Recently, a cooperation between Wuhan Botanical Garden and University of Illinois at Urbana-Champaign has been conducted and a total of 355 simple sequence repeat (SSR) markers have been developed based on expressed sequence tag (EST) and bacterial artificial chromosome (BAC)-end sequence databases. The newly developed SSR markers have been successfully used to construct an apple genetic linkage map. The linkage map spanned 1143 cM, with an average density of 2.5 cM per marker. Newly developed SSR markers along with 279 SSR markers previously published by the HiDRAS project were further used to integrate physical and genetic maps of the apple using a PCR-based BAC library screening approach.

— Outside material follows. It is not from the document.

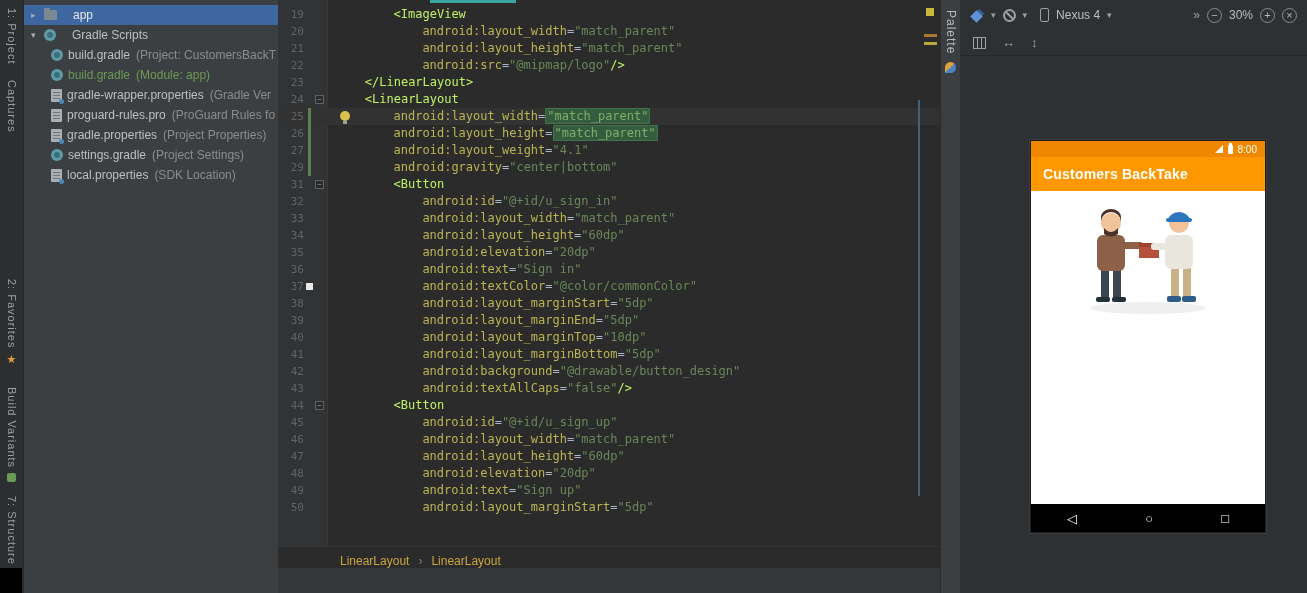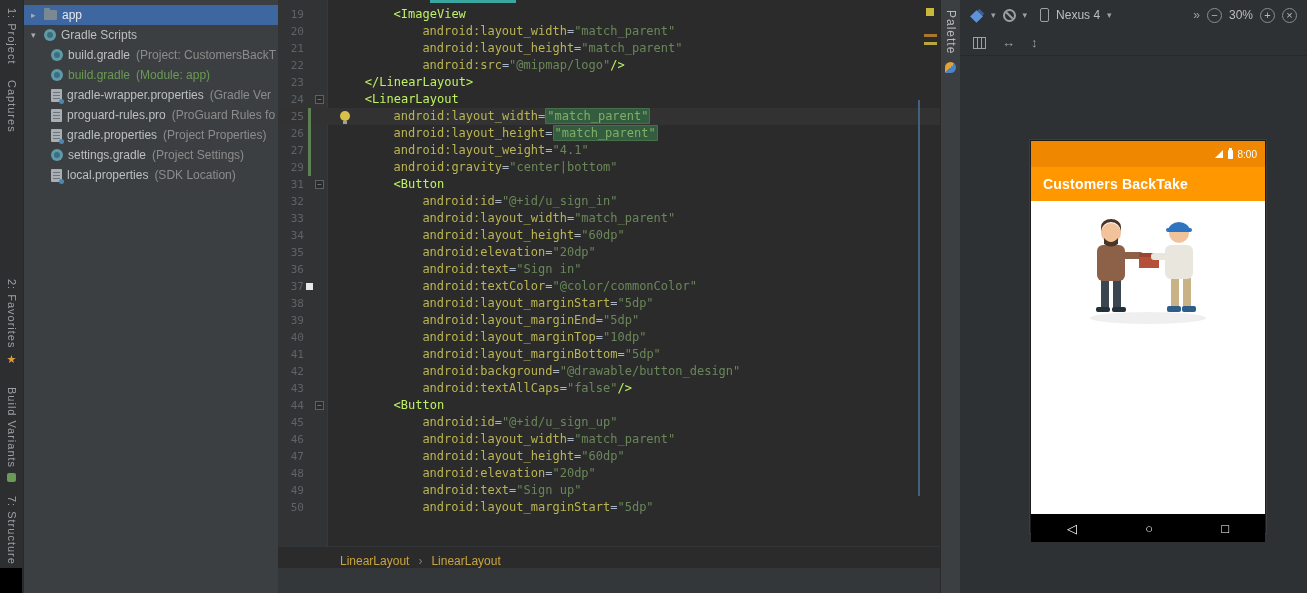"app" .plabel { margin-left: 5px -> 16px }
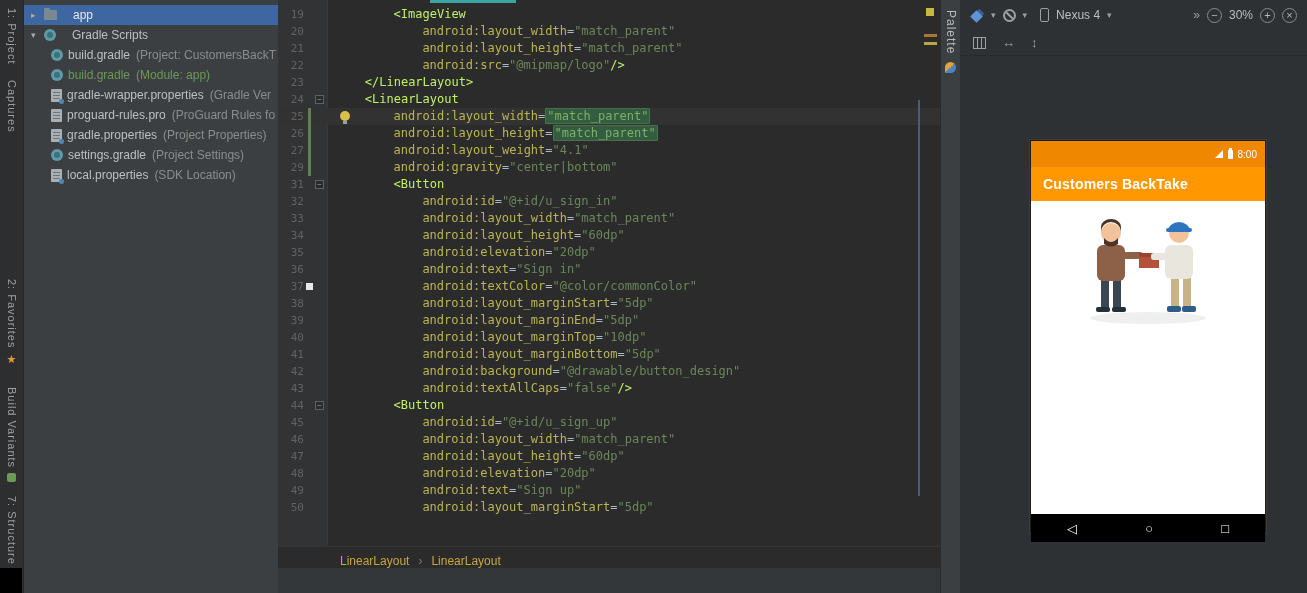"8:00" .statusbar { height: 26px -> 16px }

A total of 470 contigs were unambiguously anchored onto all 17 linkage groups of the apple genome, and 158 contigs contained two or more molecular markers. The genetically mapped contigs spanned ~421 Mb in cumulative physical length, representing 60.0% of the genome. The sizes of anchored contigs ranged from 97 kb to 4.0 Mb, with an average of 995 kb. The average physical length of anchored contigs on each linkage group was ~24.8 Mb, ranging from 17.0 Mb to 37.73 Mb. Using BAC DNA as templates, PCR screening of the BAC library amplified fragments of highly homologous sequences from homoeologous chromosomes. Upon integrating physical and genetic maps of the apple, the presence of not only homoeologous chromosome pairs, but also of multiple locus markers mapped to adjacent sites on the same chromosome was detected. These findings demonstrated the presence of both genome-wide and segmental duplications in the apple genome and provided further insights into the complex polyploid ancestral origin of the apple.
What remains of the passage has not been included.